BEGIN Records for processing

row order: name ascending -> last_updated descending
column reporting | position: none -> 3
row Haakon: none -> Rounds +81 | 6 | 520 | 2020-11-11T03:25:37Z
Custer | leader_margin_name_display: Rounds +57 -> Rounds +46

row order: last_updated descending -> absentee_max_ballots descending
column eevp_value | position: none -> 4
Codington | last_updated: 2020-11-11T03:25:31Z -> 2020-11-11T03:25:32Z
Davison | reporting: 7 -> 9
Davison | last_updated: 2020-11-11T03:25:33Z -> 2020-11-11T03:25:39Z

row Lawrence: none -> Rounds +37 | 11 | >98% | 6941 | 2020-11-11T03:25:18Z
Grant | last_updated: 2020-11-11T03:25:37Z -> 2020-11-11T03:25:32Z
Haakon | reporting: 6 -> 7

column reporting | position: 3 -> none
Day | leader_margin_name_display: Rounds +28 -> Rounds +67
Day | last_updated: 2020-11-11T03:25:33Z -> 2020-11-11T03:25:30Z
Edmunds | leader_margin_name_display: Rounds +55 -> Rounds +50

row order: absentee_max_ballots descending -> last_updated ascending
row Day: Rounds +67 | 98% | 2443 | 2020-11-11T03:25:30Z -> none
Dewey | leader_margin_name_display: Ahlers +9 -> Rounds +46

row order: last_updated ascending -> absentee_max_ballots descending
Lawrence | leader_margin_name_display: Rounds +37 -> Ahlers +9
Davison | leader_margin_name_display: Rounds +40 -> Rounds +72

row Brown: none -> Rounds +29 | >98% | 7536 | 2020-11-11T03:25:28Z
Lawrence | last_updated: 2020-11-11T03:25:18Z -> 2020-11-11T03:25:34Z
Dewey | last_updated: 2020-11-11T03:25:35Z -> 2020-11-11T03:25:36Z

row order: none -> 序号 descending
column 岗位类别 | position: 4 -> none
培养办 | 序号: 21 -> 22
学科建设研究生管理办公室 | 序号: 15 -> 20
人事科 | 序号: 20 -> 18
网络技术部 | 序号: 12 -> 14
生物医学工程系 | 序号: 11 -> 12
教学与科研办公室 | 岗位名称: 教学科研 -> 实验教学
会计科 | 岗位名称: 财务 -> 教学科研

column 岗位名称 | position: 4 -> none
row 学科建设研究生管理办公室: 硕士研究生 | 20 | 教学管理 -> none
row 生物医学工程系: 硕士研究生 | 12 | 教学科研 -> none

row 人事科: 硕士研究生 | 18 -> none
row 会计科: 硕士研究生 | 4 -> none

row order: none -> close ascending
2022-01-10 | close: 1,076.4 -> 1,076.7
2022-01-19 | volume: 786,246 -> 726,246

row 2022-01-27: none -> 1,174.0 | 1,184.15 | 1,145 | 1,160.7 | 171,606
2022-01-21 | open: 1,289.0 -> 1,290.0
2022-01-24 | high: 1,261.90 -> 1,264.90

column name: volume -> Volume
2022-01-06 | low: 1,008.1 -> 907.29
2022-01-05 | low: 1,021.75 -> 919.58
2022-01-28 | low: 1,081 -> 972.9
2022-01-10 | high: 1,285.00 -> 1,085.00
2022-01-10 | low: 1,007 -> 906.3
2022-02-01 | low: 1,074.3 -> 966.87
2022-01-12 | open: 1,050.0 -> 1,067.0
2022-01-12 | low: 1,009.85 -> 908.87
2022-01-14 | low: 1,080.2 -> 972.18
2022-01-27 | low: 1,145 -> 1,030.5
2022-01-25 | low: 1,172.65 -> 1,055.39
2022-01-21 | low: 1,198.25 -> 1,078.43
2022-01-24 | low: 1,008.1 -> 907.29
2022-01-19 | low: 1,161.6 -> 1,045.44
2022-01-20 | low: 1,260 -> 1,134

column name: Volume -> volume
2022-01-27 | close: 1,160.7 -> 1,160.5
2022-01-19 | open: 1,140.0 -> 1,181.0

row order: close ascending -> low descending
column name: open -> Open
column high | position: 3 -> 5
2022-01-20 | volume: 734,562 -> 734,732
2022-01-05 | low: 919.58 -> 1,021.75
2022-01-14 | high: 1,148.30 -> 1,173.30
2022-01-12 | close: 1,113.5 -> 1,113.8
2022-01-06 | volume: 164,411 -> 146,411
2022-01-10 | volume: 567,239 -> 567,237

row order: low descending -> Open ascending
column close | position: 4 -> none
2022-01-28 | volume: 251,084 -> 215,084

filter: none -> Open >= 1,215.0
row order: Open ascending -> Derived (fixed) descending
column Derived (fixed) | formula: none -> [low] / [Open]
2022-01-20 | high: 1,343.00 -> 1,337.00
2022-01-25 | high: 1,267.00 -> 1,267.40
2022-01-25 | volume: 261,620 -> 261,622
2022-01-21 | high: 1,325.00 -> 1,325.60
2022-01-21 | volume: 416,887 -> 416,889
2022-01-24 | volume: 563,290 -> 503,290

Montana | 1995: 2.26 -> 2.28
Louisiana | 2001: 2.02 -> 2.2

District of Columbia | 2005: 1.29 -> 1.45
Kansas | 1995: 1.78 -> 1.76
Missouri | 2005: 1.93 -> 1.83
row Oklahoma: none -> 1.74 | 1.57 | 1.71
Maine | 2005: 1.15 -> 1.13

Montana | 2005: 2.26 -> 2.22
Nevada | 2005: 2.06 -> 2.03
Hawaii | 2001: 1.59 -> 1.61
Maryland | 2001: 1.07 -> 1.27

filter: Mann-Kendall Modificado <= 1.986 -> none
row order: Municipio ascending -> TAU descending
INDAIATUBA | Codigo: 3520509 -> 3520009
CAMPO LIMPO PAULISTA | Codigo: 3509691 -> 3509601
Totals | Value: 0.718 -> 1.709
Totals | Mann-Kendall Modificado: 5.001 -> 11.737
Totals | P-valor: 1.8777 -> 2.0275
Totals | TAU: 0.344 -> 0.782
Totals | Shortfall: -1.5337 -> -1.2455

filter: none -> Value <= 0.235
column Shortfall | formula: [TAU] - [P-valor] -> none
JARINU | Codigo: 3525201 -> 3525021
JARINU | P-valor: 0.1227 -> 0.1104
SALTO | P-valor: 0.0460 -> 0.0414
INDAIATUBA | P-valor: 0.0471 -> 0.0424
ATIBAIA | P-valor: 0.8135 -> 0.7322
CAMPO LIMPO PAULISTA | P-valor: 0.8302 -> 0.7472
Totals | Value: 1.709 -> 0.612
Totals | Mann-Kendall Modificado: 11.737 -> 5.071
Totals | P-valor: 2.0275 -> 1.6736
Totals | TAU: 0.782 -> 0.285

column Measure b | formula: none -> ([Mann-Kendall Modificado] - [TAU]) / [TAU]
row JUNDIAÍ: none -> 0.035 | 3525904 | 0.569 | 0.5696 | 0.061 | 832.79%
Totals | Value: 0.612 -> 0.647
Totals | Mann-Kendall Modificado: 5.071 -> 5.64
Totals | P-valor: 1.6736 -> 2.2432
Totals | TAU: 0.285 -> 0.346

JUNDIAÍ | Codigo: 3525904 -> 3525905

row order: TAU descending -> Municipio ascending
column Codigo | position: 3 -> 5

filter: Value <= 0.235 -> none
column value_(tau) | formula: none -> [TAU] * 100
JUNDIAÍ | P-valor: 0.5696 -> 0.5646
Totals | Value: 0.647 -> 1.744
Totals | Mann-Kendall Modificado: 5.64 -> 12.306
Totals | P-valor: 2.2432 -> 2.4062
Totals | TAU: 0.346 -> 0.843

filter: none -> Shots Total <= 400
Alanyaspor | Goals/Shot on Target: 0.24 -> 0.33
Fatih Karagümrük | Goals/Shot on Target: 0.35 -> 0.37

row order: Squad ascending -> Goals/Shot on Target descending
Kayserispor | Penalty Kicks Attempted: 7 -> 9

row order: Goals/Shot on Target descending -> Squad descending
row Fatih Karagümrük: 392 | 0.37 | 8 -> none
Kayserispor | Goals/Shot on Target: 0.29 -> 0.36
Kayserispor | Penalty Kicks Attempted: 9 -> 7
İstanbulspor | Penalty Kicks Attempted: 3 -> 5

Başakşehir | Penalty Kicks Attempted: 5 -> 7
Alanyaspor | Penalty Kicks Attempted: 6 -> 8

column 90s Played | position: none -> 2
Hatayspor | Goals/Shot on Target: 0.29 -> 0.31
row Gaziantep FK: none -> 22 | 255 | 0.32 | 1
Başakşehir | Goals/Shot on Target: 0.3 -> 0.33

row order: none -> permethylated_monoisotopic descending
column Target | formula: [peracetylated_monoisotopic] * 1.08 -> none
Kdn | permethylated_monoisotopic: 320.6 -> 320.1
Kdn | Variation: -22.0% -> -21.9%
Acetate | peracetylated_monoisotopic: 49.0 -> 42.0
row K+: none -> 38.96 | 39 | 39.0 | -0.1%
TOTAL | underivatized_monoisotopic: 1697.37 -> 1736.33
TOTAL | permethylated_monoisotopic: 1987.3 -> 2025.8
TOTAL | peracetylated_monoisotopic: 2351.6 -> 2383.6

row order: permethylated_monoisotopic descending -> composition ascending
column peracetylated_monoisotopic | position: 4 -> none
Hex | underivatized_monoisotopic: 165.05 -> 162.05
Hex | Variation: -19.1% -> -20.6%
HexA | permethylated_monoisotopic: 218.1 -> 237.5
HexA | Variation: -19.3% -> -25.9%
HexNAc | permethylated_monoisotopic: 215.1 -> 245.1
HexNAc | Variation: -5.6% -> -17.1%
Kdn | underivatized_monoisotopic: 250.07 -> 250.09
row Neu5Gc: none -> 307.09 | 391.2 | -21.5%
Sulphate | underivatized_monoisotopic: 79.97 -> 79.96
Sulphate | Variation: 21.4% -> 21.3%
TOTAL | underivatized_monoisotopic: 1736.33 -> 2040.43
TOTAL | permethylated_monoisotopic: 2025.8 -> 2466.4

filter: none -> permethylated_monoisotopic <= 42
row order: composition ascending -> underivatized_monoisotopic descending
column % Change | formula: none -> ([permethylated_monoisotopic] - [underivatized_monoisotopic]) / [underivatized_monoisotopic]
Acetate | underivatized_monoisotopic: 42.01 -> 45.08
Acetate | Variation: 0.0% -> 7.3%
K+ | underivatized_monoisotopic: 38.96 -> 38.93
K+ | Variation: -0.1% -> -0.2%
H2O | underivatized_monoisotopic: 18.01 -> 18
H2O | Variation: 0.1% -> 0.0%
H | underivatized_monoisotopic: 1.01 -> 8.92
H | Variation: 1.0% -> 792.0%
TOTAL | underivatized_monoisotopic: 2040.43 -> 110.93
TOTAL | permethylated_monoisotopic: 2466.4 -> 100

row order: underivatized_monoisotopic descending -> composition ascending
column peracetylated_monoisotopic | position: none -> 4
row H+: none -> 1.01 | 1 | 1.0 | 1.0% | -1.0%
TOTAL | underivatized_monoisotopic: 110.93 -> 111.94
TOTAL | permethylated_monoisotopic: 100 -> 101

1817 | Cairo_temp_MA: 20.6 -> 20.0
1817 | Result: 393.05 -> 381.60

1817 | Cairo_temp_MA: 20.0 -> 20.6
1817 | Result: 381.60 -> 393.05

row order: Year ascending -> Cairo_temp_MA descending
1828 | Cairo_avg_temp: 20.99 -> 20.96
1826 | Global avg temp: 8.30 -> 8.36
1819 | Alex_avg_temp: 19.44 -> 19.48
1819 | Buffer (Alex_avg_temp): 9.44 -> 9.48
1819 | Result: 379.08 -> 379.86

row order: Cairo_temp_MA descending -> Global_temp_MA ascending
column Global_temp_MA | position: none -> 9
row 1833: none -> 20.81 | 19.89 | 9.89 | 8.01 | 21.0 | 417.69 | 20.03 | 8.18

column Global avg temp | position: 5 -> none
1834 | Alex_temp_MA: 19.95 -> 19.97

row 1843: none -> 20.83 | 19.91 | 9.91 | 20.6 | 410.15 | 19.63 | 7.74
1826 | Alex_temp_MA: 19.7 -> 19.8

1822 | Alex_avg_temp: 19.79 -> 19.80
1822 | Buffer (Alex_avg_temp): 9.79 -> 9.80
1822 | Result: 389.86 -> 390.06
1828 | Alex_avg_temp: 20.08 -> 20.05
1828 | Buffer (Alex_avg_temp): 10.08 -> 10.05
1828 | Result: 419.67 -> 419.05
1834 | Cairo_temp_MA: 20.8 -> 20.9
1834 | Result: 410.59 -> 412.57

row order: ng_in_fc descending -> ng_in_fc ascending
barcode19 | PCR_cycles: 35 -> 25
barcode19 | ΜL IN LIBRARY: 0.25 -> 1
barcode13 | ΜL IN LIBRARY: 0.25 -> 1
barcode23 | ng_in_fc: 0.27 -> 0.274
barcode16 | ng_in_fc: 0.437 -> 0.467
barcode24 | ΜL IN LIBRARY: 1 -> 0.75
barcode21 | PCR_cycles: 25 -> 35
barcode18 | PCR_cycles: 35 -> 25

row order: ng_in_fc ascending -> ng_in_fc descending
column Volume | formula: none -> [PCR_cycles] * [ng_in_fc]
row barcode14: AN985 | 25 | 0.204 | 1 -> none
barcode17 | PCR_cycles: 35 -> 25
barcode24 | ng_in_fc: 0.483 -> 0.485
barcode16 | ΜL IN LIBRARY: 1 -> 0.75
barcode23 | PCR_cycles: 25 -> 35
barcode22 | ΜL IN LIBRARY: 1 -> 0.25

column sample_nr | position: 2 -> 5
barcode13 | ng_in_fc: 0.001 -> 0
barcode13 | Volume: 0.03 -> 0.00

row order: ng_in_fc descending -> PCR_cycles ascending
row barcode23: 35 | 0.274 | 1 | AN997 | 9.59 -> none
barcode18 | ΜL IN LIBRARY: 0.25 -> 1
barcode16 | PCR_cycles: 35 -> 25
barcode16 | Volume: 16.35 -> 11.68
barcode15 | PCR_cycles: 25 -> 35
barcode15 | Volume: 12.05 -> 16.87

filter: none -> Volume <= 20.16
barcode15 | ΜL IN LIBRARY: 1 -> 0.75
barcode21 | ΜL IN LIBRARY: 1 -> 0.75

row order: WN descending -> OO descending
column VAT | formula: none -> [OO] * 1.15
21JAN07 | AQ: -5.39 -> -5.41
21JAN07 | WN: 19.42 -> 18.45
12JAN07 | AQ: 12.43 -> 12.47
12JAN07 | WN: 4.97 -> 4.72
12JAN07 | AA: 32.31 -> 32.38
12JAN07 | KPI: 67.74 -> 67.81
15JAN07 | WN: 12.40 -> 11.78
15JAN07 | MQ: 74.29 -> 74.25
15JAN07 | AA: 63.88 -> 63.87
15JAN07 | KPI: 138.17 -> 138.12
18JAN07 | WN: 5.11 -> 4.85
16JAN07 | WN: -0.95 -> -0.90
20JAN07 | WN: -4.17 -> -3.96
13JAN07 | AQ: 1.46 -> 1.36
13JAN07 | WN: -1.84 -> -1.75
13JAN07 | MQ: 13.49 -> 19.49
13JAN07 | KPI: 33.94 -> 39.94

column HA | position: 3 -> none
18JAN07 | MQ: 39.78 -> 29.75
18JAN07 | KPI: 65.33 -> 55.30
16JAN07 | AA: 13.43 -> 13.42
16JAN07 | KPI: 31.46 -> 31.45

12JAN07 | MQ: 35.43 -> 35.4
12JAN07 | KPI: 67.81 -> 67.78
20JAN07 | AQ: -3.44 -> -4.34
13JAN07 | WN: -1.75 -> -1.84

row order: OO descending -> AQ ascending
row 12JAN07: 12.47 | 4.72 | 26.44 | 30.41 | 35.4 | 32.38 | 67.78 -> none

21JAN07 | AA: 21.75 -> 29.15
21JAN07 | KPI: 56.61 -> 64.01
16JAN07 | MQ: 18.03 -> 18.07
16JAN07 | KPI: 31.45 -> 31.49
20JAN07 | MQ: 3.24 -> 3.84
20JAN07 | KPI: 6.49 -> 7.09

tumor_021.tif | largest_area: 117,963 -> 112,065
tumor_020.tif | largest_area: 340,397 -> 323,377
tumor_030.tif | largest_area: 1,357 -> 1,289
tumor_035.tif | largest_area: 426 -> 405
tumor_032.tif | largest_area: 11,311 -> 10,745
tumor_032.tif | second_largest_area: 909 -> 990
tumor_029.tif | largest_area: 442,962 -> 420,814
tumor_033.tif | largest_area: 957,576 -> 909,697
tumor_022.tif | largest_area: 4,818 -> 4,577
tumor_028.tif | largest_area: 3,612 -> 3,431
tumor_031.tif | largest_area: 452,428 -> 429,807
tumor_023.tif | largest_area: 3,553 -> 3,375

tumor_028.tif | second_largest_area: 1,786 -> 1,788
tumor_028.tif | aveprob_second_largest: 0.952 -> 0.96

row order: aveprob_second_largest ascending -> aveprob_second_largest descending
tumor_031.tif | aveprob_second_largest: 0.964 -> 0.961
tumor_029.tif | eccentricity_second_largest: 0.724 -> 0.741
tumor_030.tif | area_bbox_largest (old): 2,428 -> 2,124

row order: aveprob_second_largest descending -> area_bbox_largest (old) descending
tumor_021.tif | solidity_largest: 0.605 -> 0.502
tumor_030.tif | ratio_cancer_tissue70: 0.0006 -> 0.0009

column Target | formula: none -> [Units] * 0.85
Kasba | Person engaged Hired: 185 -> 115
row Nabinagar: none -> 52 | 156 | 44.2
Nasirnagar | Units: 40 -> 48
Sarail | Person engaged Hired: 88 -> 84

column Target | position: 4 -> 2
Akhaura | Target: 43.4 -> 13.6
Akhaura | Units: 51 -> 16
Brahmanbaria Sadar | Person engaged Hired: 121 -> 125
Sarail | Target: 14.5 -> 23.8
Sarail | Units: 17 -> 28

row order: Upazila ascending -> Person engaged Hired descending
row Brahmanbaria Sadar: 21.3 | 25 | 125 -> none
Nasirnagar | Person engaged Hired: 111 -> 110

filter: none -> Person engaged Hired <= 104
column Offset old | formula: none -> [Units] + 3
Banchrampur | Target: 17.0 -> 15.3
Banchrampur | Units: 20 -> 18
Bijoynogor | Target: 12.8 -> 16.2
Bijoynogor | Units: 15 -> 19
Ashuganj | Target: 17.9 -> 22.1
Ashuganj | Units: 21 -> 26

END Records for processing

◆ What is required
Among the records above, a stretch begins at the line containing "row order: WN descending -> OO descending" and ends at the line containing "13JAN07 | WN: -1.84 -> -1.75". Restate that stretch word for word, and nothing else.

◆ Exercise response
row order: WN descending -> OO descending
column VAT | formula: none -> [OO] * 1.15
21JAN07 | AQ: -5.39 -> -5.41
21JAN07 | WN: 19.42 -> 18.45
12JAN07 | AQ: 12.43 -> 12.47
12JAN07 | WN: 4.97 -> 4.72
12JAN07 | AA: 32.31 -> 32.38
12JAN07 | KPI: 67.74 -> 67.81
15JAN07 | WN: 12.40 -> 11.78
15JAN07 | MQ: 74.29 -> 74.25
15JAN07 | AA: 63.88 -> 63.87
15JAN07 | KPI: 138.17 -> 138.12
18JAN07 | WN: 5.11 -> 4.85
16JAN07 | WN: -0.95 -> -0.90
20JAN07 | WN: -4.17 -> -3.96
13JAN07 | AQ: 1.46 -> 1.36
13JAN07 | WN: -1.84 -> -1.75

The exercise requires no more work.